Анатолий Ким - Собиратели трав
Витька Бурсой аубами отделил железную пробку от пивной бутылки и протянул пиво старику. До Хок-ро стал пить, подняв бутылку над собою, и тут подумал, что хорошо бы сейчас подоспел его больной товарищ, тоже угостился бы пивом. Старик скосил глаза сперва направо, потом налево, но никого перед собою кроме пожарников не увидел.
ТЫ НЕ БРАТ ЛИ МОЙ, МУРАВЕЙ?
Человек пошел за лестницей, которую они прятали за домом, в кустах лопуха и кислицы. Им приходилось опасаться теперь воров — однажды у них сняли с крыши много провяленной камбалы, пока оба ходили на сопку за травой. После этого незнакомец и придумал прятать лестницу за дом. Так было проще, чем снимать и уносить всю рыбу.
Свалив с себя на землю охапку мокрых, глубиной и холодом пахнущих водорослей, До Хок-ро стоял лицом к углу дома, за которым исчез незнакомец: сначала голова и плечи скрылись, затем мелькнули босые ноги. А теперь, ожидал старик, должен появиться из-за стены конец лестницы, а потом сам человек, несущий ее на плече. Время шло, а незнакомец с лестницей не появлялся. Но надо было вывешивать длинные ремни морской капусты на крышу, и старик терпеливо ждал, вслушиваясь в шум, плеск и удары волн, падавших на берег за его спиной, бездумно глядя на то, как сильный ветер треплет летящую ворону. Она рвалась против ветра, тяжело загребая крыльями, и двигалась вперед с трудом, медленно, как во сне. Но вдруг она свернула в сторону, и ее тут же подхватило и прочь унесло порывом. До Хок-ро опустился на завалинку у двери, поднес к лицу руку и стал рассматривать больной палец, обмотанный тряпицей. Палец нарывал, тихо садня, тряпица взлохматилась, и длинная нитка от нее тянулась и билась на ветру. Старик оборвал нитку и отбросил, взглянул на море, на сбитые тугими комочками, быстро бегущие облака. Волны моря и облака на небе неслись в одну и ту же сторону. Волны прыгали, как лошадиные гривастые головы на беспокойных шеях, и несчетно велик, страшен был их дикий табун. Между облаками ярко вспыхивало и потухало солнце. День был ветреный, но теплый; ветер согревал, а не холодил тело, и за Камароном берег был усеян купальщиками. Большие зеленые волны нагоняли одна другую, поднимались стеною и рушились на песок, и шум стоял от них по всему берегу, будто кидали на землю огромные мешки с зерном.

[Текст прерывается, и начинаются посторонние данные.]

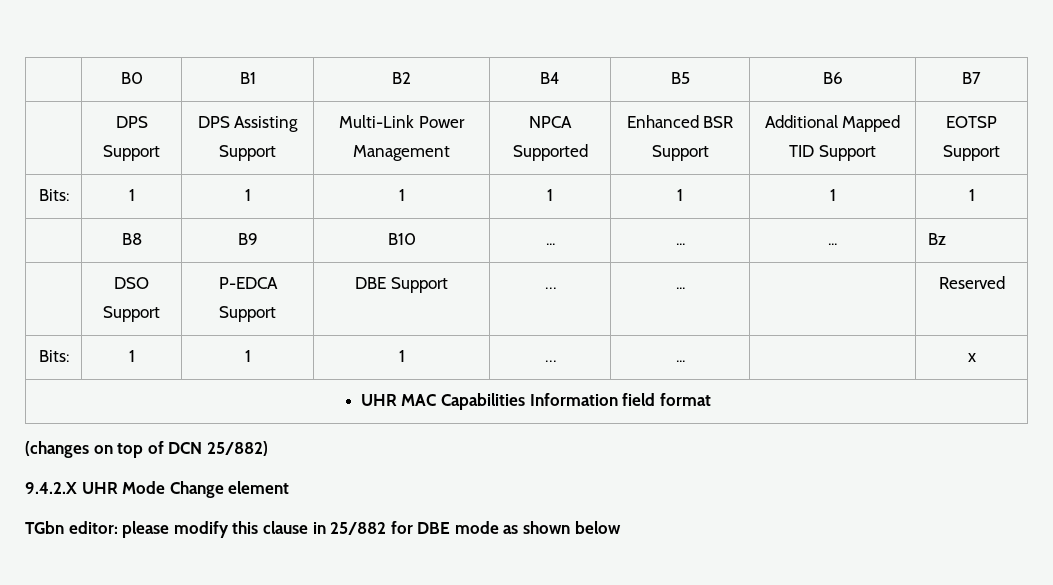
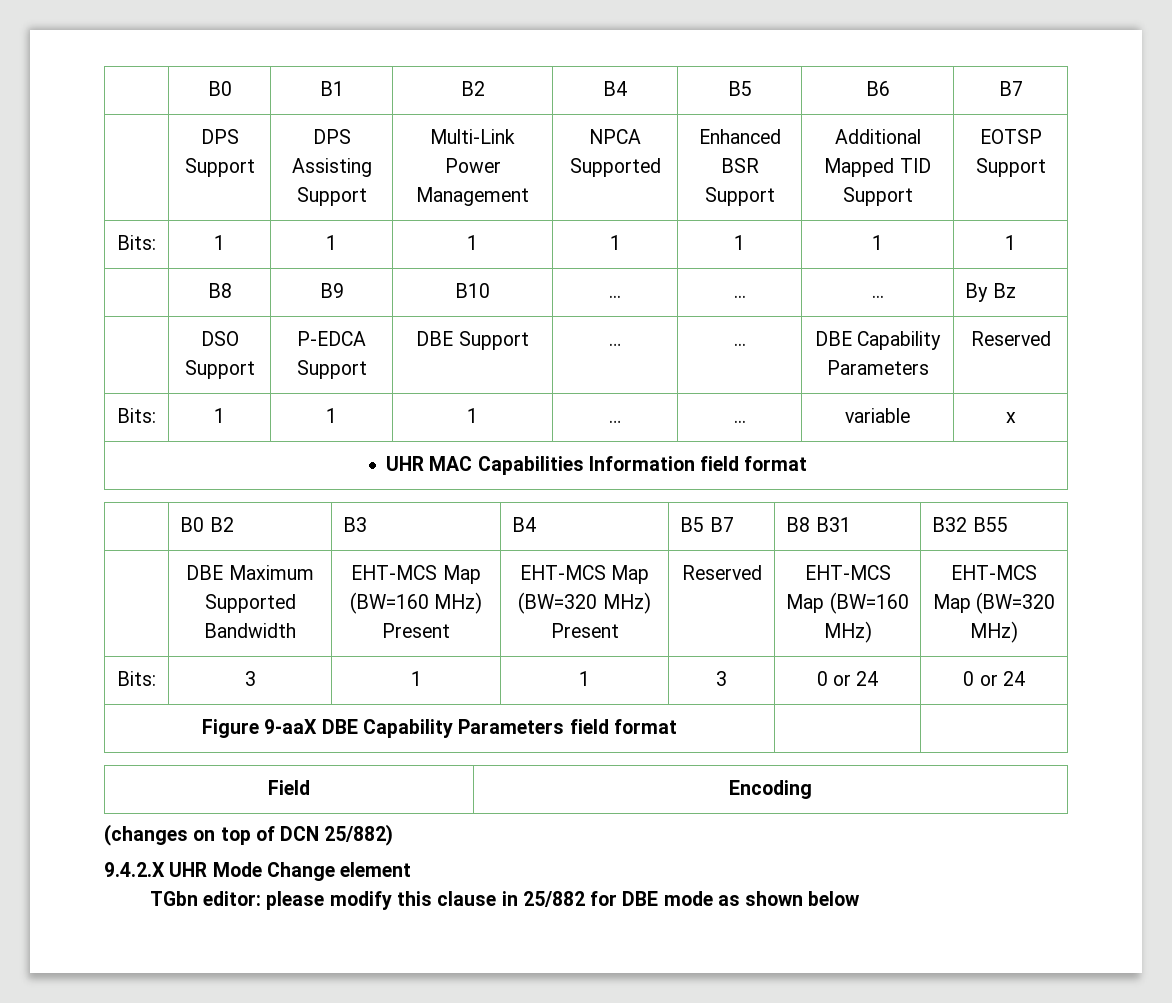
- | B8 | B9 | B10 | ... | ... | ... | Bz
+ | B8 | B9 | B10 | ... | ... | ... | By Bz
- | DSO Support | P-EDCA Support | DBE Support | … | ... | | Reserved
+ | DSO Support | P-EDCA Support | DBE Support | … | ... | DBE Capability Parameters | Reserved
- Bits: | 1 | 1 | 1 | … | ... | | x
+ Bits: | 1 | 1 | 1 | … | ... | variable | x
+ | B0 B2 | B3 | B4 | B5 B7 | B8 B31 | B32 B55
+ | DBE Maximum Supported Bandwidth | EHT-MCS Map (BW=160 MHz) Present | EHT-MCS Map (BW=320 MHz) Present | Reserved | EHT-MCS Map (BW=160 MHz) | EHT-MCS Map (BW=320 MHz)
+ Bits: | 3 | 1 | 1 | 3 | 0 or 24 | 0 or 24
+ Figure 9-aaX DBE Capability Parameters field format | |
+ Field | Encoding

А незнакомец все не появлялся с лестницей, и До Хокро недоумевал: что он может делать за домом столь долго? И вдруг неожиданная мысль пришла ему в голову: а что, если человек упал на землю и умер? Масико уехала, к концу лета вернется, а затем снова уедет. Нету Масико, а тут еще и этот человек… Что делать, если он и на самом деле умрет? Но нет, не может быть такого. Масико уехала, когда шли дожди, а через несколько дней дождь прекратился, и с тех пор стояла ясная, теплая погода. Солнце грело изо всех сил, отдавая последним летним неделям все, что могло отдать. Пришелец чувствовал себя хорошо, был весел и бодр, и старик думал, что он вылечился и скоро должен уехать домой.
И тут — как будто приставили к груди До Хок-ро сверло, и нажали, и повернули, сверло глубоко вошло острием внутрь — край сердца кольнуло дурное предчувствие. Он вспомнил, что в доме висит на гвозде пиджак человека и еще кое-какая одежда лежит в головах постели. Вспомнил старик о часах, которые тот давно отложил на подоконник, — они лежат там стеклами вниз и пылятся, хорошие золотые часы. Они пили воду из одной бутылки, по ночам каждый из них слышал кашель другого и возню его на постели слышал. И на обоих Масико оставила крупу, рис и соленую редьку в кастрюльке.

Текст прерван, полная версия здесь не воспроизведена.